Thursday, November 12, 2015

James Bullard slays Magic Walrus

Bullard: It is a pleasure to be here today to discuss this important conference topic, “Rethinking Monetary Policy.”  The financial crisis of 2007‐2009 and its aftermath turned monetary economics and policymaking on its head and called into question many of the conventional views held before the crisis.   One of the most popular and enduring views in all of monetary economics since the 1970s, and indeed since the 1940s, has been that a nominal interest rate peg is poor monetary policy, and that attempts to pursue such a policy would lead to ruin.  Yet, post‐crisis U.S. monetary policy could be interpreted as exactly that—an interest rate peg—and an extreme one at that, since the policy rate has remained near zero for nearly seven years.  In this talk, I will summarize some recent academic work on the idea of a stable interest rate peg and what its implications may be for current monetary policy choices.  I will argue that a stable interest rate peg is a realistic theoretical possibility; that it has some mild empirical support based on a cursory look at the data; and that, should we find ourselves in a persistent state of low nominal interest rates and low inflation, some of our fundamental assumptions about how U.S. monetary policy works may have to be altered.

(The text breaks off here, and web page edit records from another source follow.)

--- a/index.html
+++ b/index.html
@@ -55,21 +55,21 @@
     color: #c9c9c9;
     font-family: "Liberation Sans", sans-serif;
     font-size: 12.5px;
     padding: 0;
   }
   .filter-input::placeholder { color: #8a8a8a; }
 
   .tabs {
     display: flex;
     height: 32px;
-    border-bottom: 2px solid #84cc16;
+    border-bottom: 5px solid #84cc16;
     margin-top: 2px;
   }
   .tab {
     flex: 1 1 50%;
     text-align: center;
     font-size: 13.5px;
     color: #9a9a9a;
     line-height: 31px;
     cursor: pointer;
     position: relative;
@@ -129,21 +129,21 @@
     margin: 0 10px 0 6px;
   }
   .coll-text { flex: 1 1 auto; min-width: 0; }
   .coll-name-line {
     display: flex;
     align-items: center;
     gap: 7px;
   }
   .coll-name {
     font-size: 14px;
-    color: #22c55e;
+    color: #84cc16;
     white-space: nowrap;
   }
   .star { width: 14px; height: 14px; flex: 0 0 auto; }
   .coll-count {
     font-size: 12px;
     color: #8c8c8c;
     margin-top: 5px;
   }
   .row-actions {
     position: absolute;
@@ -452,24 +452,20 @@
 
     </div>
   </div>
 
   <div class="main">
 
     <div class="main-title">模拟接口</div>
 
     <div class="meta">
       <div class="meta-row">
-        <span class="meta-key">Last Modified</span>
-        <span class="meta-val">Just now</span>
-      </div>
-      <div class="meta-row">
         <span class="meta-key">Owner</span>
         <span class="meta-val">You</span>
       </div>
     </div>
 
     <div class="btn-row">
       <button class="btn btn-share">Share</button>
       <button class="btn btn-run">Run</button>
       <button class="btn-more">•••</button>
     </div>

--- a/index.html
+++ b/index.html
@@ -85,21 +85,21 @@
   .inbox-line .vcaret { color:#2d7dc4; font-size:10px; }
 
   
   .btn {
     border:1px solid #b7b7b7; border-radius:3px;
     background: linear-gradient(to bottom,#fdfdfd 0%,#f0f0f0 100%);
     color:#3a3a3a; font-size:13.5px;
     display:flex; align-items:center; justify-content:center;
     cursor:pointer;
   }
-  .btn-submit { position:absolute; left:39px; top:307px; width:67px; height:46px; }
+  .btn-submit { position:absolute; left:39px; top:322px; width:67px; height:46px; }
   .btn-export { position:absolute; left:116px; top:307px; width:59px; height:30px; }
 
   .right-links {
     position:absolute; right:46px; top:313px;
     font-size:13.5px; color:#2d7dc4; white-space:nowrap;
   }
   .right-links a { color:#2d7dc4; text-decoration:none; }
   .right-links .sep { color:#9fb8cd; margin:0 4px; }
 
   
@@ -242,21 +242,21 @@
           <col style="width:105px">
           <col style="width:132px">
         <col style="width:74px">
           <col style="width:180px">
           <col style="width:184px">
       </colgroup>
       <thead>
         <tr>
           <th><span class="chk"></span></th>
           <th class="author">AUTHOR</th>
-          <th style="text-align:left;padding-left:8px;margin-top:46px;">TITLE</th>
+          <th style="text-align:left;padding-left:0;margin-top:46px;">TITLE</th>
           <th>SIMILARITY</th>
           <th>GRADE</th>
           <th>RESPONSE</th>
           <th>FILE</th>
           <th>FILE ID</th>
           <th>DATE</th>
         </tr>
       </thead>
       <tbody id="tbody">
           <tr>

Janet Yellen heard the speech and now wants a map of the DC-New York maze:

WASHINGTON (Reuters) - The U.S. Federal Reserve must weigh the effects of post-crisis financial regulations and new channels through which policy affects markets as it prepares to raise interest rates, Fed Chair Janet Yellen said on Thursday.
Yellen, kicking off a research conference on policy transmission and implementation after the 2007-2009 financial crisis, said the U.S. central bank also must weigh the disadvantages of its policy actions in light of new tools meant to help the Fed raise rates.
Fed "policymakers should be mindful of new channels for monetary policy transmission that may have emerged from the intricate economic and financial linkages in our global economy that were revealed by the crisis," she said in prepared remarks.

What is going on?

Central bankers have figured out that the banking network solves the schoolgirl problem, and they want to adopt the Theory of Everything.   They need banker bot to navigate the maze.